First of all we’re both so glad you love it as it was a labour of love and very personal. Yes we pulled back a touch when the sound changed and what we tend to call new trance (EDM) came to the fore, as a lot of it wasn’t our thing (we do dabble, just never inhale). Also sonic production changes in dance music, meant everyone from our era was caught a little bit with pants down and had to dig back in, do some homework and get everything sounding bigger, better, faster (and even stronger). It was a 2 year process – possibly more, to get the new material sounding the way we wanted and just as we were firing back up, what should happen? … Classic house suddenly jumped back into the public psyche and before you knew it pianos and organ bass lines were back – Yipeeeeee. Not only that, the young producers had moved the sound on even further and suddenly you find yourself very excitedly poring over Cool Cut and Buzz Chart listings, as some brilliant new House classics are being made!
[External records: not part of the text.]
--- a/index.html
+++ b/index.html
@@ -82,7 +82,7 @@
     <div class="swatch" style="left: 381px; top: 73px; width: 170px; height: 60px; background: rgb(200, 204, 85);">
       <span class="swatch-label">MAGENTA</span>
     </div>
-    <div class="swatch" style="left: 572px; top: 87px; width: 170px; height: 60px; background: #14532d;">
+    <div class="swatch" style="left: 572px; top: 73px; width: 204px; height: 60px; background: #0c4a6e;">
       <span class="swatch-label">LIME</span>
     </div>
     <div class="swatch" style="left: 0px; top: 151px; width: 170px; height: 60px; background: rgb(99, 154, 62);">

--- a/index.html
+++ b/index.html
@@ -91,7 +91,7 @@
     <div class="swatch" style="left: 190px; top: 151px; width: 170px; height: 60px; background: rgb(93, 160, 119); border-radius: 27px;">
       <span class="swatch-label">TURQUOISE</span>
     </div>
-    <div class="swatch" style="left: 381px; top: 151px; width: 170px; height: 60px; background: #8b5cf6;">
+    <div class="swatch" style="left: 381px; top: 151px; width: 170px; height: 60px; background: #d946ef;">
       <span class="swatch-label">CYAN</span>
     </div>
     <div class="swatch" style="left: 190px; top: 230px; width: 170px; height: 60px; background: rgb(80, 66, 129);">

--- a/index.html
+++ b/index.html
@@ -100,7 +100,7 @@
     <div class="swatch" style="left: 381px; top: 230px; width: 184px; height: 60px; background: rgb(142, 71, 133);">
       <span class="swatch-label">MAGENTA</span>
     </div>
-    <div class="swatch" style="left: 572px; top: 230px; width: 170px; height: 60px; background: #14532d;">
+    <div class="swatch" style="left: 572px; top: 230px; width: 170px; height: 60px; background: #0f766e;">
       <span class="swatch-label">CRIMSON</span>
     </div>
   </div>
I’m afraid, I need to ask the obligatory “why did you choose Freemasons” for a name? Is it because you are secretly plotting to take over the world, one remix at a time?
It would have worked if it wasn’t for those pesky kids!! Anyone old enough to remember Hannah Barbera raise your hands (quietly) now… It is actually a fairly mundane answer – the first FM studio was very close to Hove’s Freemasons Tavern and it was a great Friday night pub back then where literally anything could happen. The record company phoned up for an artist name whilst we’d popped out to get some ‘air’ and we looked down at the menu. However one day later I was coming back from a horrible meeting in London after a Japanese project had gone completely beyond pear and I noticed I was surrounded by a really chatty bunch of (what can only be described as) pensioners. They’d just been up to some do at the Lord Mayor of Westminster’s (the proper posh London Mayor, not the blond Tory jester) and were swapping war stories. I have to say I was really warmed by their friendship and later on they kept talking about the lodge – I was surrounded by Freemasons! Life has a funny way of doing that. If you dig deep there really are no coincidences.
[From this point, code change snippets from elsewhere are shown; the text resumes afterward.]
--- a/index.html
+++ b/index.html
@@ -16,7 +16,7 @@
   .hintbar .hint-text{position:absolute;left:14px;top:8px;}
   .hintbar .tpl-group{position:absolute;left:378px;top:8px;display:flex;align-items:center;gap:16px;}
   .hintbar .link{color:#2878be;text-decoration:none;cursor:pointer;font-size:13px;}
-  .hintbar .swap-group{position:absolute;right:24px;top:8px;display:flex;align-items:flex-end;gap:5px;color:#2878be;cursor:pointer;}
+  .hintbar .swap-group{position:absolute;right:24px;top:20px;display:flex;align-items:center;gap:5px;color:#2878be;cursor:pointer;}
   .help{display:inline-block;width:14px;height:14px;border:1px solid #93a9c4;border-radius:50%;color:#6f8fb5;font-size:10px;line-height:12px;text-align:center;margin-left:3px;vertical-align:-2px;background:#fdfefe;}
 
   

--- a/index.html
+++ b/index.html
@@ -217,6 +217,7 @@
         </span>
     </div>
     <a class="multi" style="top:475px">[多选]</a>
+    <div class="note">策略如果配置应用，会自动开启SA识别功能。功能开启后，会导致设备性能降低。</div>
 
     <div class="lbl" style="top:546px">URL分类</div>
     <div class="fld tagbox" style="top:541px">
You recently launched a little side project called “Pegasus” what made you want to do that?
It was a reaction to some of the one note anti-musical Noise Fest that seemed to be everywhere when Dubstep and EDM hit hard. Now I’ll never be snobby about any movement as without punk, there would not have been New Wave, and without New Wave we wouldn’t have had Yazoo, ABC’s Lexicon of Love and Blue Monday by New Order. But personally (and call me old fashioned) I love a good ol’ chord change with a cracking vocal melody across it, making your ears breathe and the hairs on your arms stand up. Now a few years back, the hairs were standing up on my arms but mainly in blind panic as much of the sound of ‘then’ resembled a Combine Harvester eating Notting Hill’s vinyl exchange and appeared to actually only have one note in it (and bit of ‘wobble’ – whatever that was). When ruined a perfectly good Dirty Dancing ballad, that was the straw that not only broke the camel’s back, but gave it a damn good shafting too. We had to do something, so we started Pegasus as a guise in which we could make beautiful things again. Across tempos and sometimes outside of house, whilst everyone else was trying to make sounds to scare young children. Luckily the East End was brimming full of pride having rediscovered house again, and in no time we felt thoroughly fashionable again. In The Blue from Shakedown II was the first Pegasus track ever and we’d never thought organ bass lines would come back – who knew!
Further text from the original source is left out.